As you can see in this example, even with high quality health insurance you cannot stop medical providers from gaming the system at your expense. The private health insurance industry says that new regulation is needed for consumers to regain trust. I say the government option is the only way to set the standard for trust. Under a private only insurance environment, no one is totally secure.
Now let’s exaggerate our example: You are sent by ambulance to an out of network hospital. Your plan only covers 50% of the policy’s predetermined rates for medical services. Your responsibility is the other 50% of the predetermined rates plus any charges in excess of the predetermined rates. The insurer does no negotiation on your behalf. Contrast this with standard Medicare where seniors always only pay 20% of Medicare’s dictated rates. Which leaves you feeling more secure?
In general, Lechleiter claims that private companies are the engine of medical innovation and government inhibits innovation. He fails to distinguish between basic research and application, and does not acknowledge that the government through the NIH and university grants funds most basic research. Most biotech companies are started by professors incubated in the university system, funded by government grants. Further, the NIH and US Military directly fund the most cutting edge research and clinical development at small biotech companies. Vical’s (VICL) DNA plasma based H1N1 flu vaccine is an example.
Lechleiter conveniently leaves out that the pharmaceutical industry spends far more on marketing, sales and promotion than research and clinical development. Instead he wails out against the possibility of the government dictating prices on branded medicines; claiming any type of cost control will stifle innovation. Yet Lilly and other innovative pharmaceutical companies are operating very profitably in Europe, and show no signs of leaving. Does Lechleiter believe Americans should pay more for pharmaceuticals than Europeans?

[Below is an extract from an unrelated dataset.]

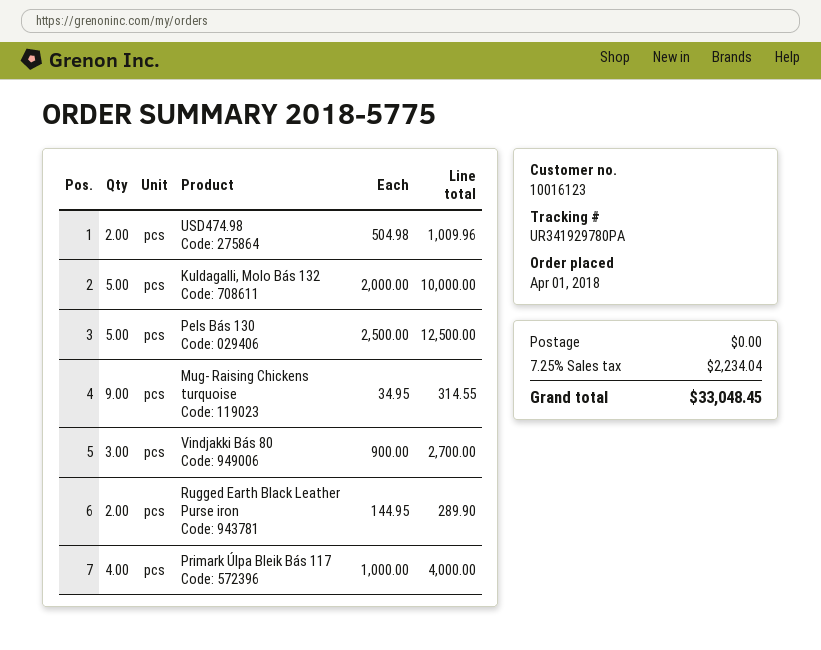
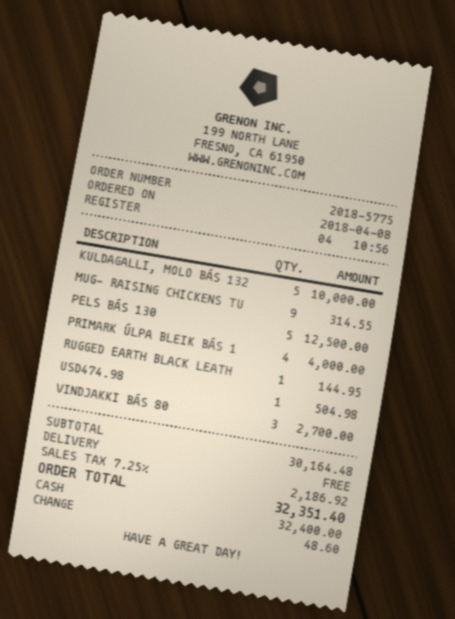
order date: 2018-04-01 -> 2018-04-08
USD474.98: 2 for 1009.96 -> 1 for 504.98
Rugged Earth Black Leather Purse iron: 2 for 289.90 -> 1 for 144.95
tax: 7.25% = 2234.04 -> 7.25% = 2186.92
total: 33048.45 -> 32351.40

Lastly, Lechleiter asserts that “private insurers and patients tend to control costs by insisting on value -- forcing companies to demonstrate how the effectiveness or broader savings generated by their product justifies its price.” If this were true, pharmaceutical product life cycle management would be ineffective and healthcare inflation would be well controlled. As I wrote in “GM and UAW Retiring Viagra and Nexium”, private insurers have no incentives to either seek value or manage costs.

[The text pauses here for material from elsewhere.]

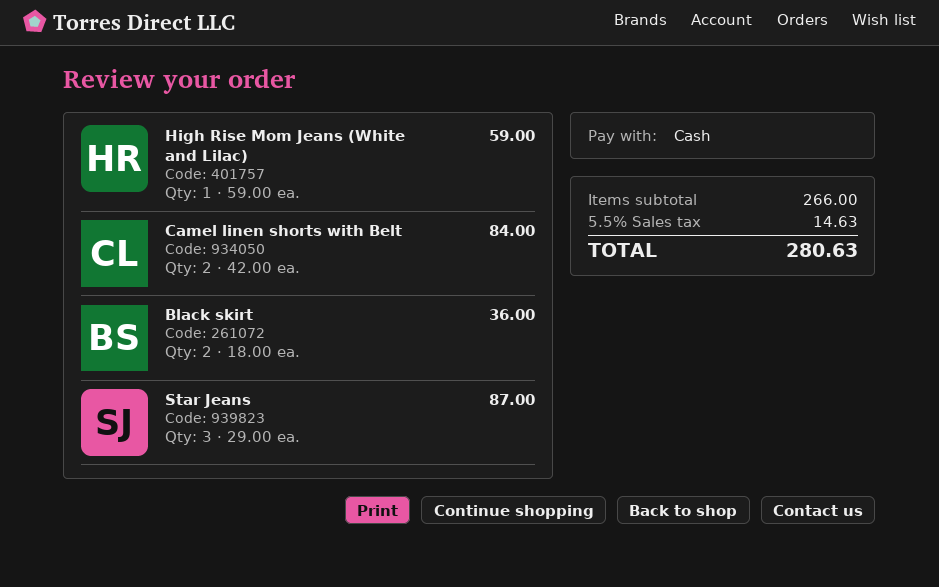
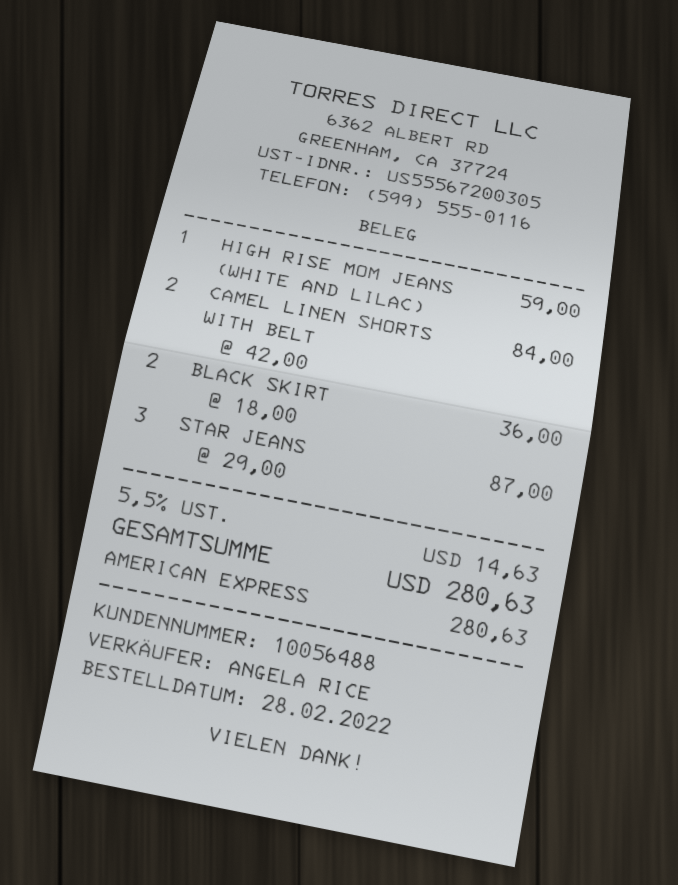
payment method: cash -> American Express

Just as the private insurance industry is realizing they cannot survive by simply rejecting any customer that might incur medical expense, big pharma also must come to terms with the fact that innovation cannot exist in a vacuum without the gravity of cost. Only the government has the resources and motivation to determine cost effectiveness. Is one month of life worth $10K, $20K, $30K or $100K?

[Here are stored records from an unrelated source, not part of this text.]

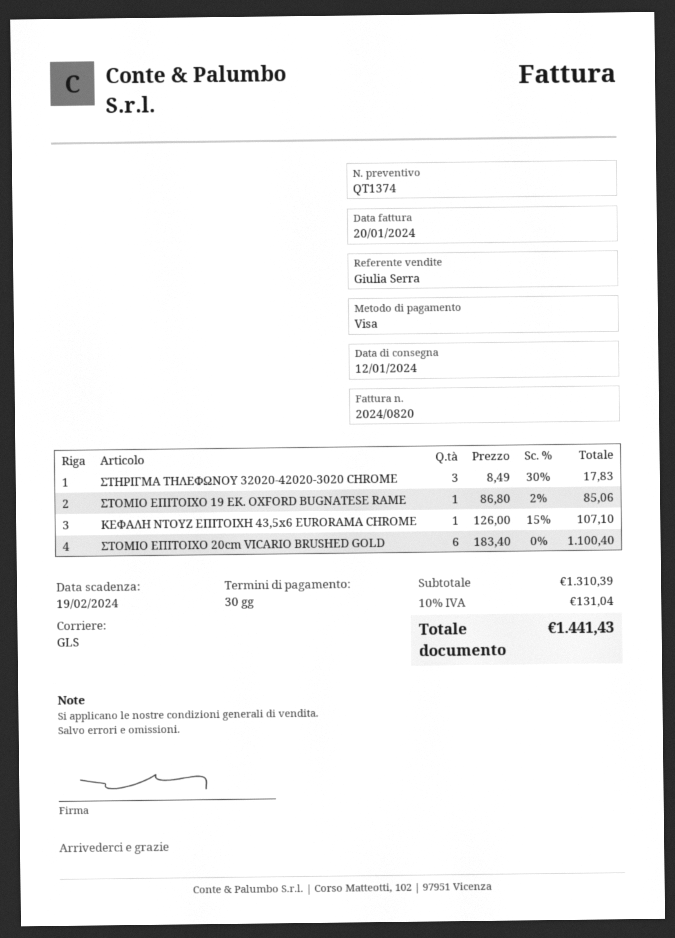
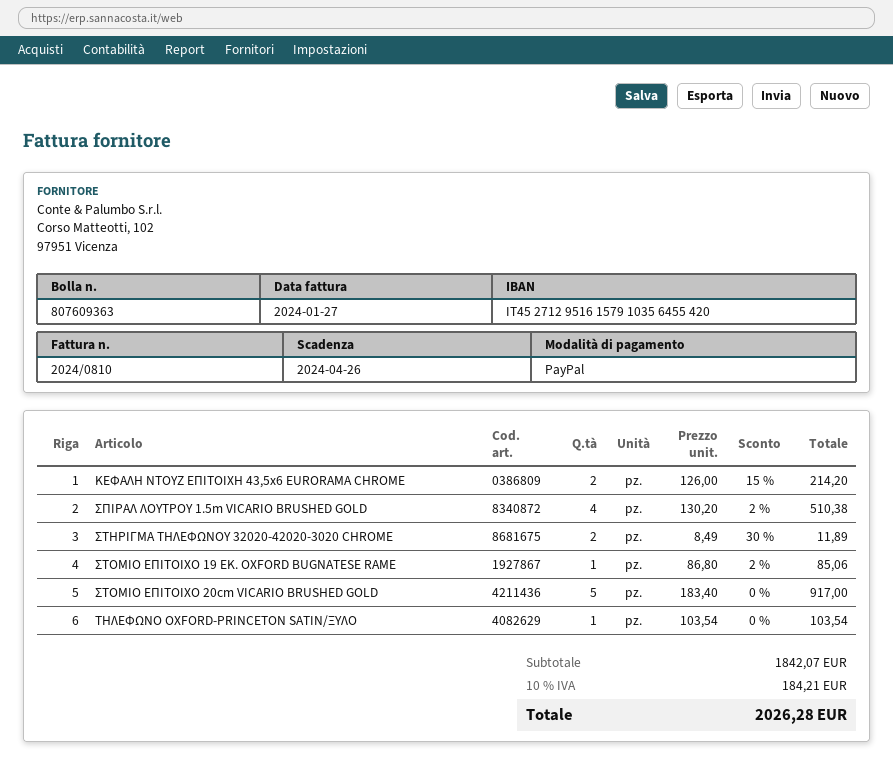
invoice number: 2024/0820 -> 2024/0810
invoice date: 2024-01-20 -> 2024-01-27
due date: 2024-02-19 -> 2024-04-26
payment method: Visa -> PayPal
ΣΤΗΡΙΓΜΑ ΤΗΛΕΦΩΝΟΥ 32020-42020-3020 CHROME: 3 x 8.49 - 30% = 17.83 -> 2 x 8.49 - 30% = 11.89
ΚΕΦΑΛΗ ΝΤΟΥΖ ΕΠΙΤΟΙΧΗ 43,5x6 EURORAMA CHROME: 1 x 126.00 - 15% = 107.10 -> 2 x 126.00 - 15% = 214.20
ΣΤΟΜΙΟ ΕΠΙΤΟΙΧΟ 20cm VICARIO BRUSHED GOLD: 6 x 183.40 = 1100.40 -> 5 x 183.40 = 917.00
ΣΠΙΡΑΛ ΛΟΥΤΡΟΥ 1.5m VICARIO BRUSHED GOLD: none -> 4 x 130.20 - 2% = 510.38
ΤΗΛΕΦΩΝΟ OXFORD-PRINCETON SATIN/ΞΥΛΟ: none -> 1 x 103.54 = 103.54
subtotal: 1310.39 -> 1842.07
tax: 10% = 131.04 -> 10% = 184.21
total: 1441.43 -> 2026.28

Don’t let the pharmaceutical industry scare you into believing cost effectiveness will bring rationing. Rationing exists now. When high cost medicines are included in insurance policies, consumers are rationed out by the price of insurance. Only the government can provide an effectiveness basis for rationing. I know this will impact pharmaceutical industry profitability, but they must adapt. The industry will only create value if they have to.
The government subsidizing private insurance will only increase the profits of both the insurers and drug companies, with no real cost containment. Lechleiter just wants more customers while maintaining the status quo. Lilly is joining Merck (MRK), Pfizer (PFE) and UnitedHealth Group (UNH) with their heads in the sand.
Disclosure: Author is long PFE and VICL.